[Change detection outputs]
====
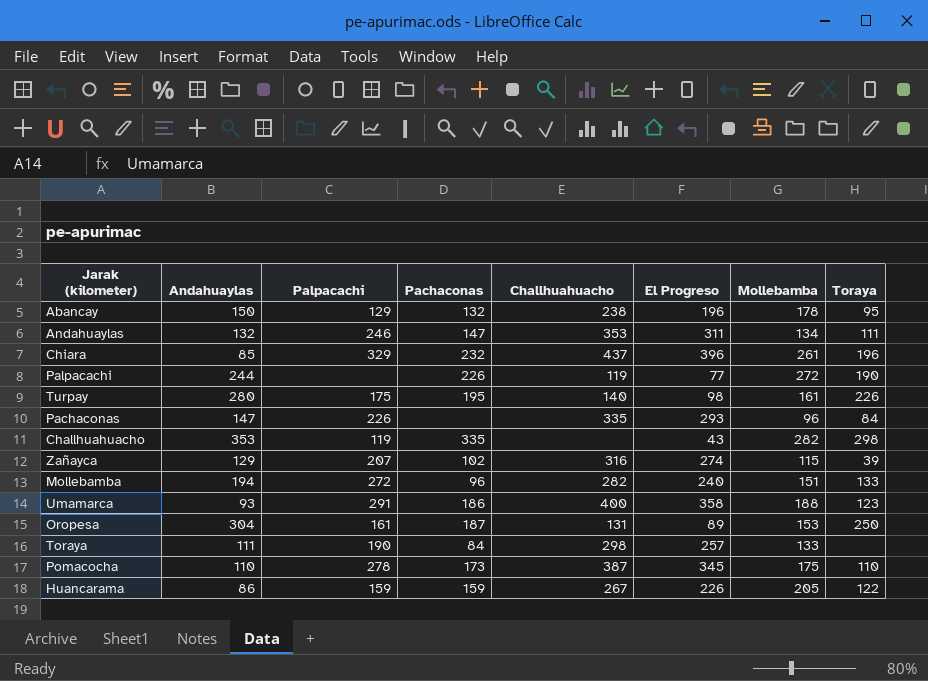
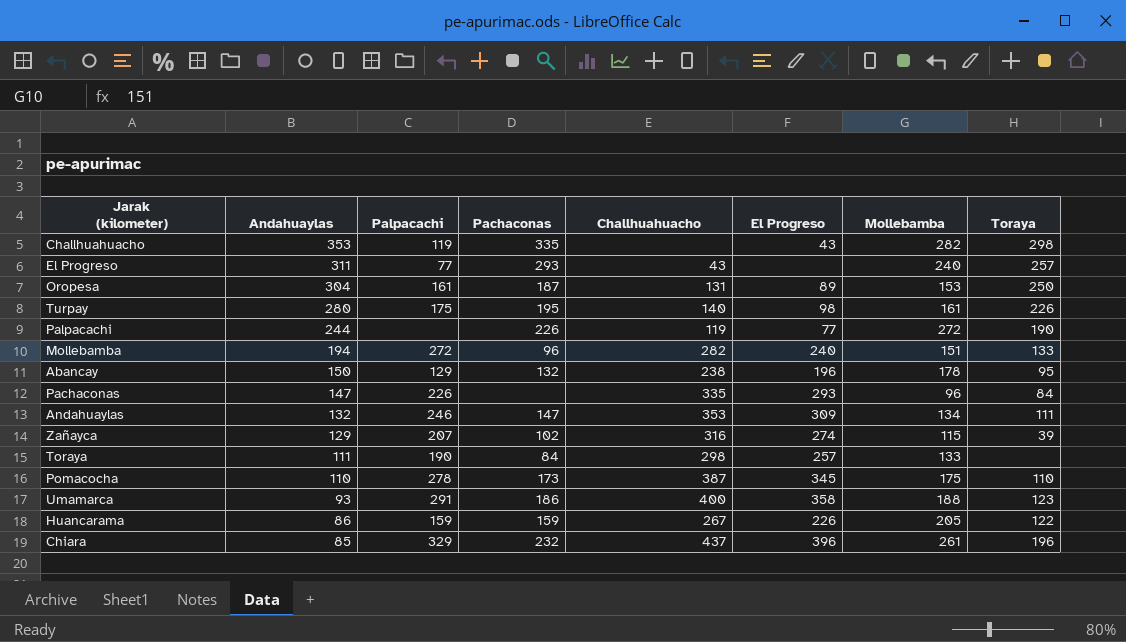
row order: none -> Andahuaylas descending
row El Progreso: none -> 311 | 77 | 293 | 43 | none | 240 | 257
Andahuaylas | El Progreso: 311 -> 309

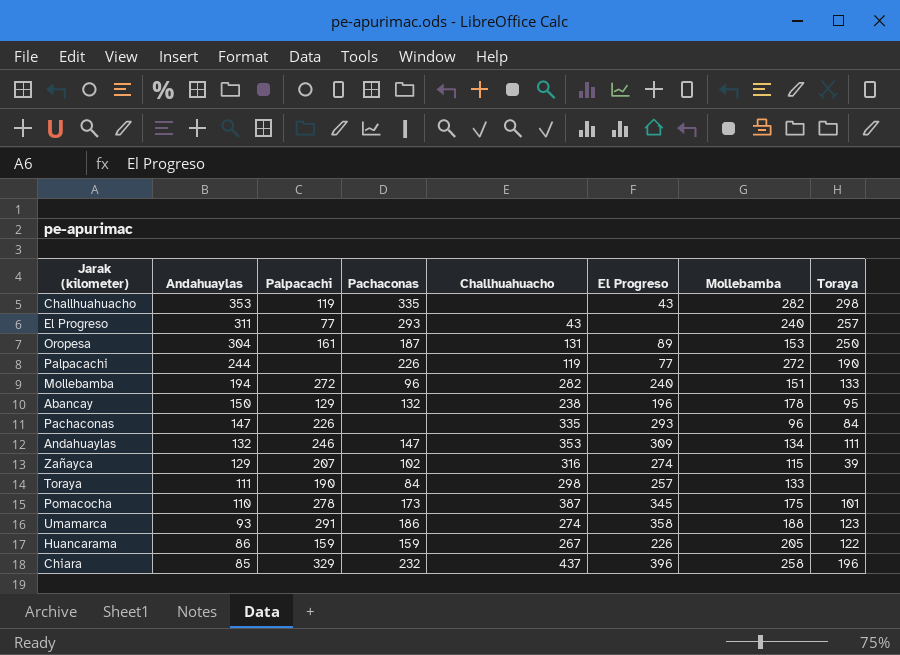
row Turpay: 280 | 175 | 195 | 140 | 98 | 161 | 226 -> none
Pomacocha | Toraya: 110 -> 101
Umamarca | Challhuahuacho: 400 -> 274
Chiara | Mollebamba: 261 -> 258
====
(WORK INSTRUCTION): What you give back should be exactly the lines of the entries above from the one containing "Umamarca | Challhuahuacho: 400 -> 274" to the end, and nothing more.

(YOUR SOLUTION):
Umamarca | Challhuahuacho: 400 -> 274
Chiara | Mollebamba: 261 -> 258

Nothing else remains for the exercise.